Scan the entries line by line and return those with "pools".

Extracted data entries

++++

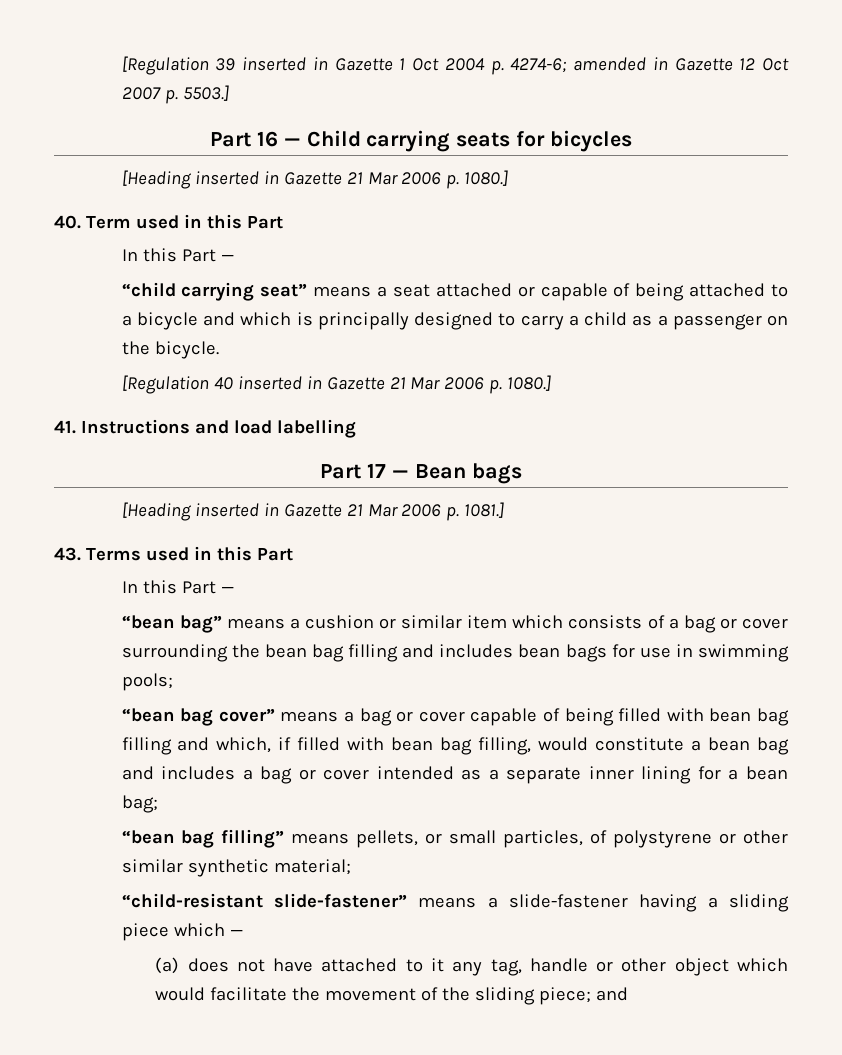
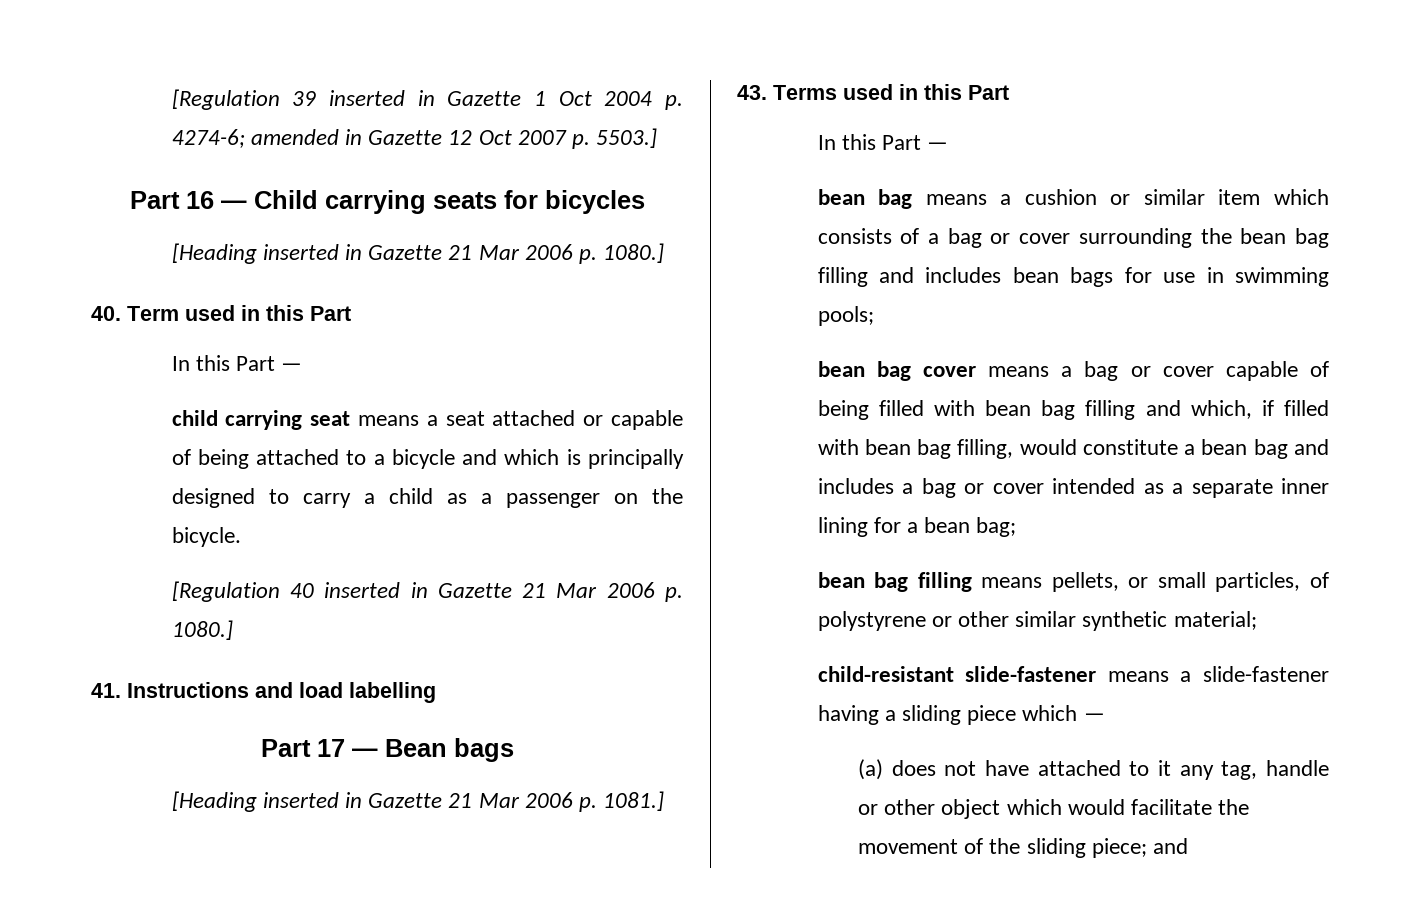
- “child carrying seat” means a seat attached or capable of being attached to a bicycle and which is principally designed to carry a child as a passenger on the bicycle.
+ child carrying seat means a seat attached or capable of being attached to a bicycle and which is principally designed to carry a child as a passenger on the bicycle.
- “bean bag” means a cushion or similar item which consists of a bag or cover surrounding the bean bag filling and includes bean bags for use in swimming pools;
+ bean bag means a cushion or similar item which consists of a bag or cover surrounding the bean bag filling and includes bean bags for use in swimming pools;
- “bean bag cover” means a bag or cover capable of being filled with bean bag filling and which, if filled with bean bag filling, would constitute a bean bag and includes a bag or cover intended as a separate inner lining for a bean bag;
+ bean bag cover means a bag or cover capable of being filled with bean bag filling and which, if filled with bean bag filling, would constitute a bean bag and includes a bag or cover intended as a separate inner lining for a bean bag;
- “bean bag filling” means pellets, or small particles, of polystyrene or other similar synthetic material;
+ bean bag filling means pellets, or small particles, of polystyrene or other similar synthetic material;
- “child-resistant slide-fastener” means a slide-fastener having a sliding piece which —
+ child-resistant slide-fastener means a slide-fastener having a sliding piece which —

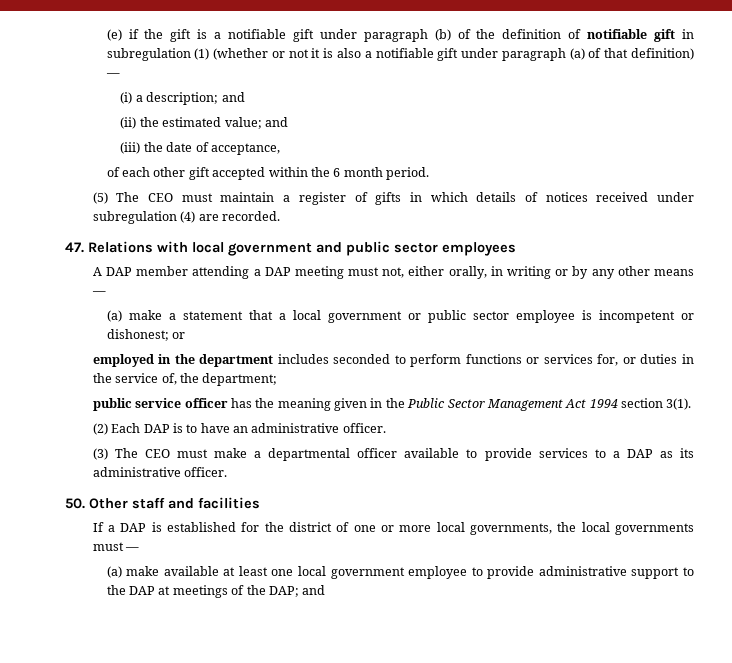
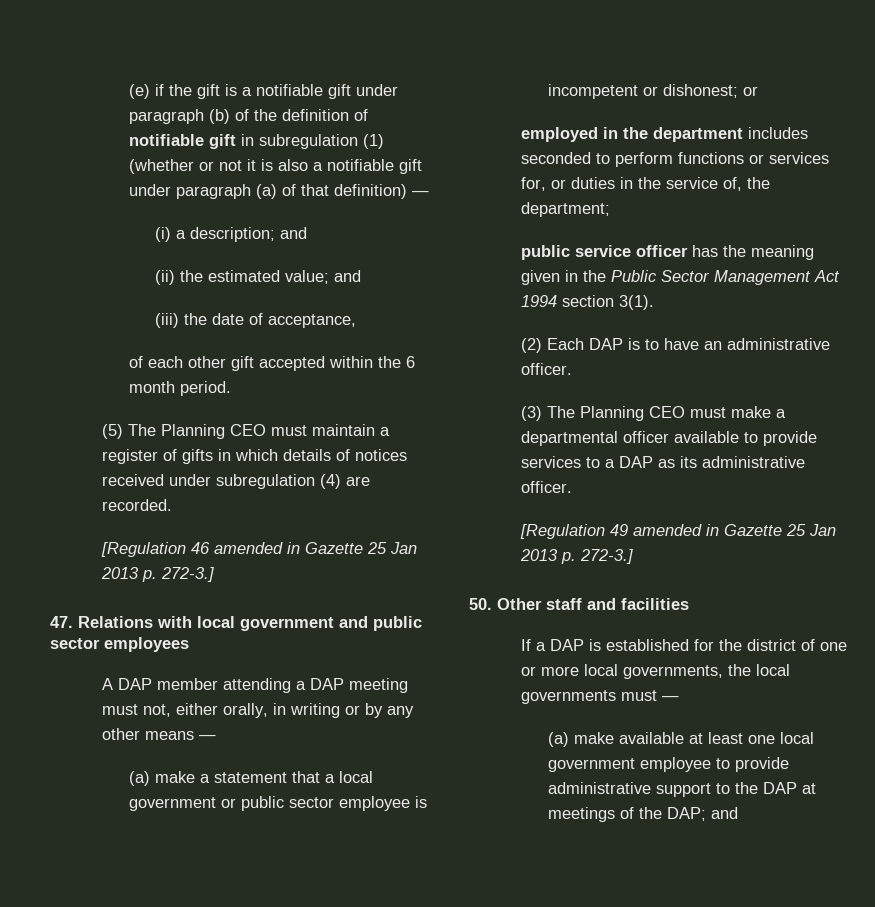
- (5) The CEO must maintain a register of gifts in which details of notices received under subregulation (4) are recorded.
+ (5) The Planning CEO must maintain a register of gifts in which details of notices received under subregulation (4) are recorded.
+ [Regulation 46 amended in Gazette 25 Jan 2013 p. 272-3.]
- (3) The CEO must make a departmental officer available to provide services to a DAP as its administrative officer.
+ (3) The Planning CEO must make a departmental officer available to provide services to a DAP as its administrative officer.
+ [Regulation 49 amended in Gazette 25 Jan 2013 p. 272-3.]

++++

▸ **Result of the exercise**
- “bean bag” means a cushion or similar item which consists of a bag or cover surrounding the bean bag filling and includes bean bags for use in swimming pools;
+ bean bag means a cushion or similar item which consists of a bag or cover surrounding the bean bag filling and includes bean bags for use in swimming pools;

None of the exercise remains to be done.